The Know It All, the Ear Basher and the Annally Retentive fishing partners can be annoying. But the one that really gets under my skin is The Competitor.
One of the first signs that you’re in a boat or on a bank with The Competitor, is his reaction when you hook a fish.
Quite a few times I’ve been out on a boat fishing beside someone, enjoying a chat, when I feel a bite, and I strike, then happily bend my rod into a fish and then a voice beside me says: ‘Oh, you bastard’.
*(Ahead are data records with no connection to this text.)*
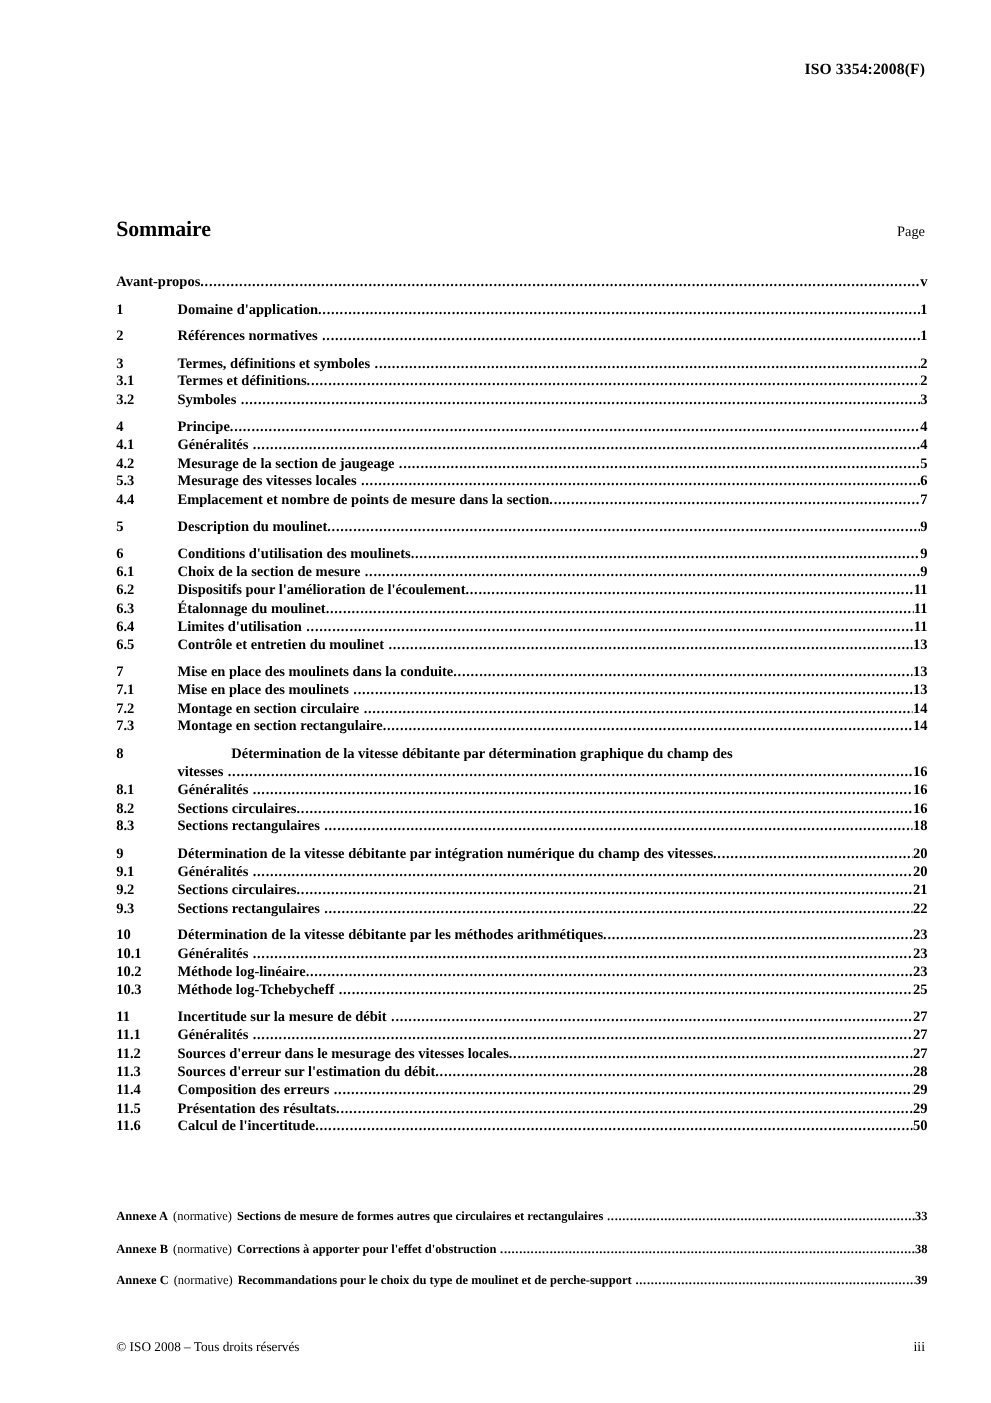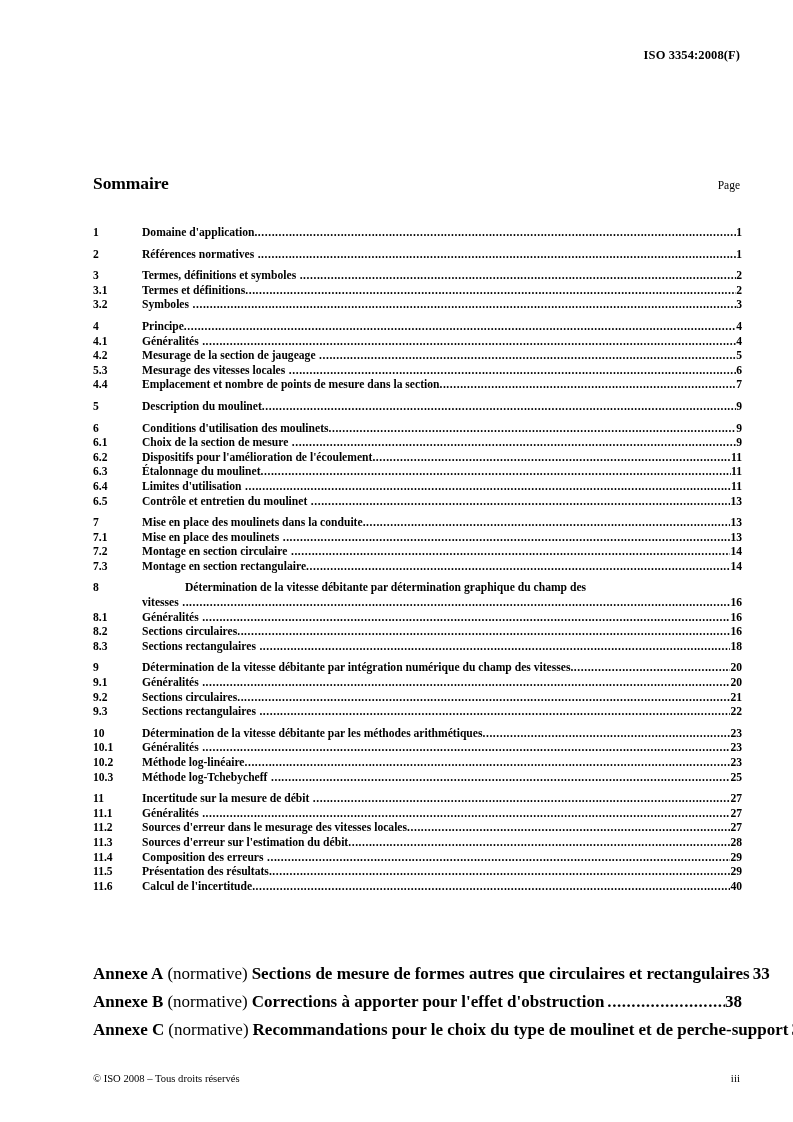--- a/index.html
+++ b/index.html
@@ -172,6 +172,11 @@
   </div>
 
   <div class="toc" id="toc-root">
+      <div class="toc-entry front">
+        <span class="label">Avant-propos</span>
+        <span class="dots"></span>
+        <span class="pg">v</span>
+      </div>
       <div class="toc-entry gap-before">
         <span class="num">1</span>
         <span class="label">Domaine d'application</span>

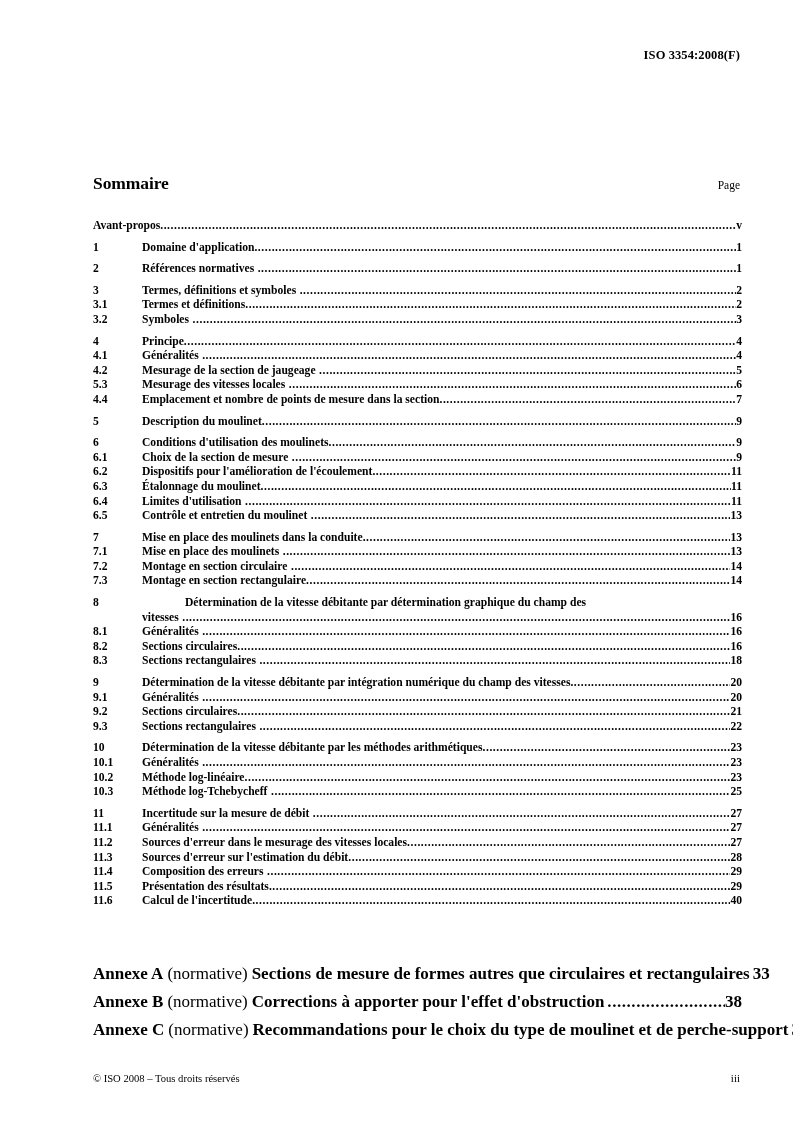--- a/index.html
+++ b/index.html
@@ -420,7 +420,7 @@
         <span class="num">11.6</span>
         <span class="label">Calcul de l'incertitude</span>
         <span class="dots"></span>
-        <span class="pg">40</span>
+        <span class="pg">50</span>
       </div>
     </div>
 

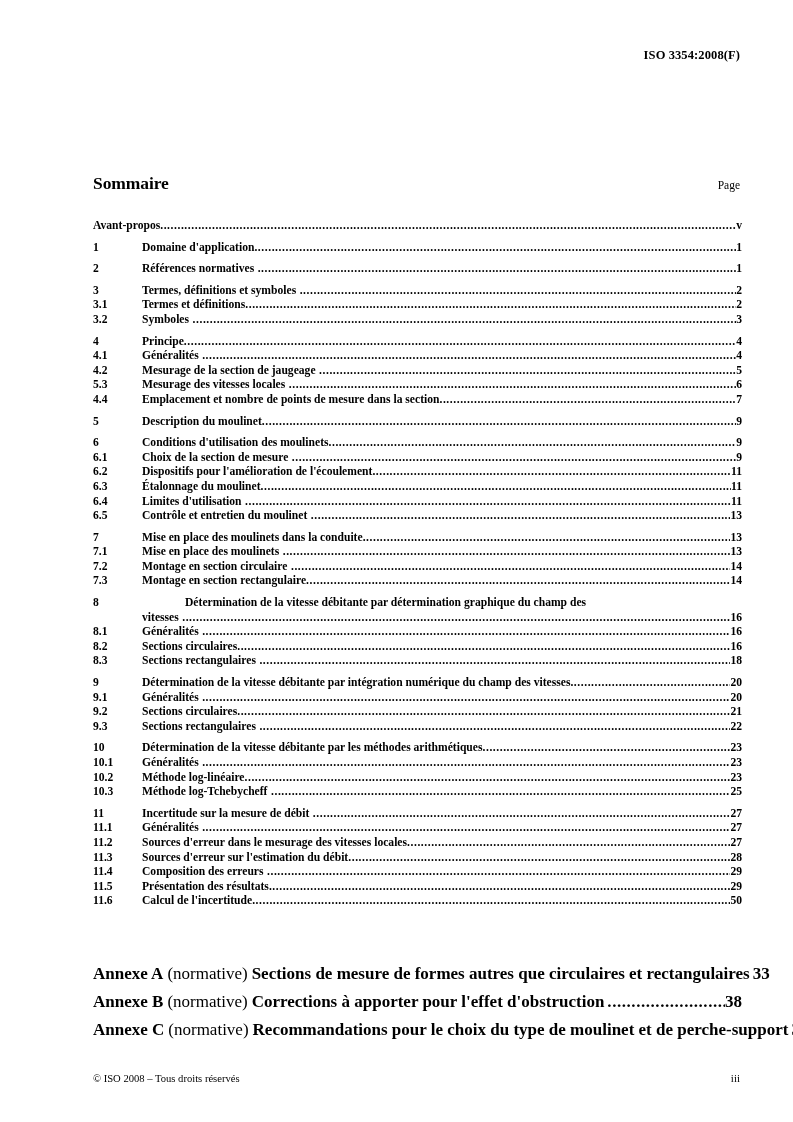--- a/index.html
+++ b/index.html
@@ -131,7 +131,7 @@
   .annex-entry {
     display: flex;
     align-items: baseline;
-    font-size: 17px;
+    font-size: 10px;
     line-height: 14.6px;
     white-space: nowrap;
     margin-bottom: 11px;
This is a worrying sign. Now, don’t get me wrong, I’m not claiming to be perfect. Far from it. But I do feel that any fishing trip is a sort of team event. You take pleasure in your partner’s success. If he hooks a fish, even ten fish, you should be happy for him and take some joy in the realisation that the trip, even if you personally have blanked, has been a success.
So, when your partner says ‘Oh, you bastard’ as you hook into a fish, it suggests somehow he feels your success, is at his detriment. As though you’ve taken his fish. Or your good luck is his bad luck. He can’t just feel happy for you. This reaction gives me a very bad vibe.
Part of what I love about fish and fishing is the elements of our characters that it helps to bring out. Only sometimes the elements that get illustrated are the very things that make some men worth giving a wide berth.
And it’s the same story when a man lands a fish. Some guys talk to it lovingly, kiss it even, hold it aloft and look amorously towards the camera lens. Others simply chuck it on the grass and holler ‘gotcha ya bugger!’
You just never really know a man until you’ve watched him wet a line.